She had promised to call, but it was a promise she could no longer keep. She couldn't , for Rindy. And perhaps it would be better for Therese too, to be free from the damning rip current of her life, to avoid inevitable devastation later on. Carol would only drag her under.

Carol placed the phone back on the receiver with a click, her eyes fogging with tears she hadn't the strength to shed. Perhaps happiness wasn't in the cards, she thought. 

The clock on the mantelpiece chimed ten times.


Carol let the nightfall smother her. She lay on her back, almost catatonic, her head planted firmly in the familiar indent of her pillow. Her eyes adjusted to the cool darkness, colouring the white ceiling of her bedroom a fuzzy blue-grey. The windows were open and a breeze whistled through, disturbing a hanging spider web that Florence had forgotten to dust. She stared at it intently, focusing on its slight movements.

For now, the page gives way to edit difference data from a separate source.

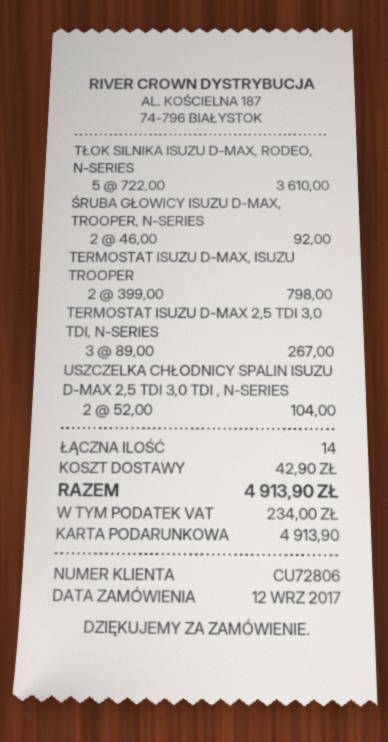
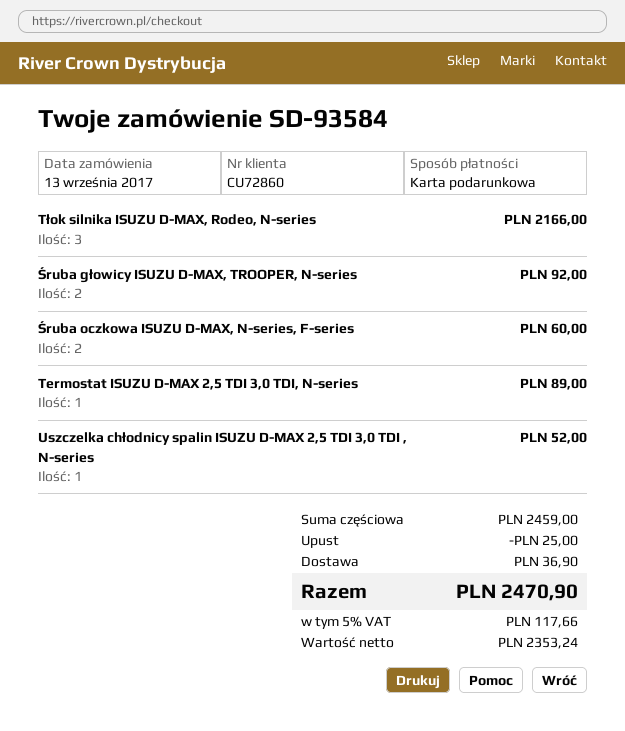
order date: 2017-09-12 -> 2017-09-13
customer number: CU72806 -> CU72860
TŁOK SILNIKA ISUZU D-MAX, RODEO, N-SERIES: 5 for 3610.00 -> 3 for 2166.00
TERMOSTAT ISUZU D-MAX, ISUZU TROOPER: 2 for 798.00 -> none
TERMOSTAT ISUZU D-MAX 2,5 TDI 3,0 TDI, N-SERIES: 3 for 267.00 -> 1 for 89.00
USZCZELKA CHŁODNICY SPALIN ISUZU D-MAX 2,5 TDI 3,0 TDI , N-SERIES: 2 for 104.00 -> 1 for 52.00
Śruba oczkowa ISUZU D-MAX, N-series, F-series: none -> 2 for 60.00
discount: none -> 25.00
shipping: 42.90 -> 36.90
tax: 234.00 -> 117.66
total: 4913.90 -> 2470.90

As a child, Carol had been afraid of spiders and the gossamer homes they left behind. She would wake her father at any hour of the night just so she could be spared the unpleasantness of boarding in the same room as one. Now, the spider web was just a small detail, something to texture the meaningless present. There were more frightening things ahead than eight-legged creatures. Things that made her wish the night would linger a little longer, would smother her a little more. 

The sun rose, of course, as it always did. That day it greeted New Jersey in muted oranges and greying yellows, dulled by the interminable rain. She peeled back the curtains and wondered whether Therese was looking at the sky too.

Then the phone rang. It was her lawyer, asking if she might stop by his office when she had a free moment. And she had almost laughed, for Harge's noble advice to wait until after Christmas had been so utterly pointless. 

Fred’s voice was reliably level over the telephone; it would be reassuring to newer clients, she was sure, but Carol knew he only ever used that tone when something was wrong. It had been a very similar scenario a handful of months prior when Harge had threatened to sell their house before the divorce was through. What she wouldn’t give to be thrown into a situation as inconsequential as that, rather than the one she now found herself in. 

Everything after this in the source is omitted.